The difference is that when you are dating, you aren't married to that person. When you are married, it's highly disrespectful to date other people as the two of you are one, not you your spouse and her new hot coworker. Give it whatever term you want, but facts don't care about feelings. That person is cheating on their spouse


----------



## Cletus (Apr 27, 2012)

anachronistic12345 said:


> That's your opinion. He has met my mother and identified a breast scar on her future date, and a violent conflict. And his hair, eyes, etc. He doesn't use cards since he is the real deal.
> 
> Deal with it.


Then why are you here asking us?


----------



## TexasMom1216 (Nov 3, 2021)

ThatDarnGuy! said:


> The difference is that when you are dating, you aren't married to that person. When you are married, it's highly disrespectful to date other people as the two of you are one, not you your spouse and her new hot coworker. Give it whatever term you want, but facts don't care about feelings. That person is cheating on their spouse


We struggle with this lately in all aspects of society. It’s not enough that we accept that some people don’t value fidelity or attach emotion to sex. We have to celebrate and tell them they’re better than we are. Open relationships are not the same as faithful marriage; they want us to say they are, that they’re smarter, deeper, more “secure” than we are. Fine, they can say what they want. The real argument here is over terminology: is an open marriage really marriage? I don’t have to change what I think about the answer to that question, and THAT is what they’re all upset about. If we don’t celebrate and participate in open marriages, they’ll keep saying it’s because we just don’t “understand” them. They can say that all they want, it won’t change what I think.


----------



## Numb26 (Sep 11, 2019)

TexasMom1216 said:


> We struggle with this lately in all aspects of society. It’s not enough that we accept that some people don’t value fidelity or attach emotion to sex. We have to celebrate and tell them they’re better than we are. Open relationships are not the same as faithful marriage; they want us to say they are, that they’re smarter, deeper, more “secure” than we are. Fine, they can say what they want. The real argument here is over terminology: is an open marriage really marriage? I don’t have to change what I think about the answer to that question, and THAT is what they’re all upset about. If we don’t celebrate and participate in open marriages, they’ll keep saying it’s because we just don’t “understand” them. They can say that all they want, it won’t change what I think.

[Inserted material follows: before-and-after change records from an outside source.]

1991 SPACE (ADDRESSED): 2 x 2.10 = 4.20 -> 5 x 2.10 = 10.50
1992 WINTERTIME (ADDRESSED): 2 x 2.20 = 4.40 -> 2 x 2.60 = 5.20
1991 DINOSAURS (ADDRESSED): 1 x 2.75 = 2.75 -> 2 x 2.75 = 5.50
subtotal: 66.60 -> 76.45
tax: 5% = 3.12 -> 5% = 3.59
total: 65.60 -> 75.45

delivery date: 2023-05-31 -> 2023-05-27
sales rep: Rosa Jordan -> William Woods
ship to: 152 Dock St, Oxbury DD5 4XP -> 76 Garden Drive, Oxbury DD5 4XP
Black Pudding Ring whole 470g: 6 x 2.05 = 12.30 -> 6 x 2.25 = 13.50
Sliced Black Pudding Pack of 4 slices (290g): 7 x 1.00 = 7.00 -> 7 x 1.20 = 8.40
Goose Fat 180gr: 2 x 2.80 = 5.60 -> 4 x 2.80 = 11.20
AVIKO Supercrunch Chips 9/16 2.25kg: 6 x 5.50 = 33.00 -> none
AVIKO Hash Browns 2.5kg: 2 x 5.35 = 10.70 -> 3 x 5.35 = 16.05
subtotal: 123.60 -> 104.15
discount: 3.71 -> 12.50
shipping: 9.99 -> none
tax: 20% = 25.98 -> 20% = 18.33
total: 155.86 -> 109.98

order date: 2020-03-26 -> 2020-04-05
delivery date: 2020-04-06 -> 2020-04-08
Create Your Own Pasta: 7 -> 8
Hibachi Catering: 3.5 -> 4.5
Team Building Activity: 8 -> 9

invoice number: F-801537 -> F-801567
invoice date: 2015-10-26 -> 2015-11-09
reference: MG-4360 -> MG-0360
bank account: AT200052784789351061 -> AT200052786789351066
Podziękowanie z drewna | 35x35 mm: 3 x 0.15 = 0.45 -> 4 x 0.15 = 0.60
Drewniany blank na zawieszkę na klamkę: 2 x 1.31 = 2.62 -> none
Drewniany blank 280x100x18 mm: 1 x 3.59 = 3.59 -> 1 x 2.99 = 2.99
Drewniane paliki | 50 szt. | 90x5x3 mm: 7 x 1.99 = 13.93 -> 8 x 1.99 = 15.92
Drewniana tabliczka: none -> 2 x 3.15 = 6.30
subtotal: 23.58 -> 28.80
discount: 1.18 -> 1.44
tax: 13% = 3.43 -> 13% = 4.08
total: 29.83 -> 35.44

There has been a lot of this sh*t going on the past couple of years with the "normalizing" of certain things, hasn't there?


----------



## crashdawg (11 mo ago)

ThatDarnGuy! said:


> The difference is that when you are dating, you aren't married to that person. When you are married, it's highly disrespectful to date other people as the two of you are one, not you your spouse and her new hot coworker. Give it whatever term you want, but facts don't care about feelings. That person is cheating on their spouse


What are the terms of the marriage? Is it a religious marriage or a civil one? Which religion? Which civil laws? You painted with an incredibly broad brush imposing your religion, opinion and laws of your specific region on everyone else by representing it as fact... I'm calling you on it!


----------



## TexasMom1216 (Nov 3, 2021)

Numb26 said:


> There has been a lot of this sh*t going on the past couple of years with the "normalizing" of certain things, hasn't there?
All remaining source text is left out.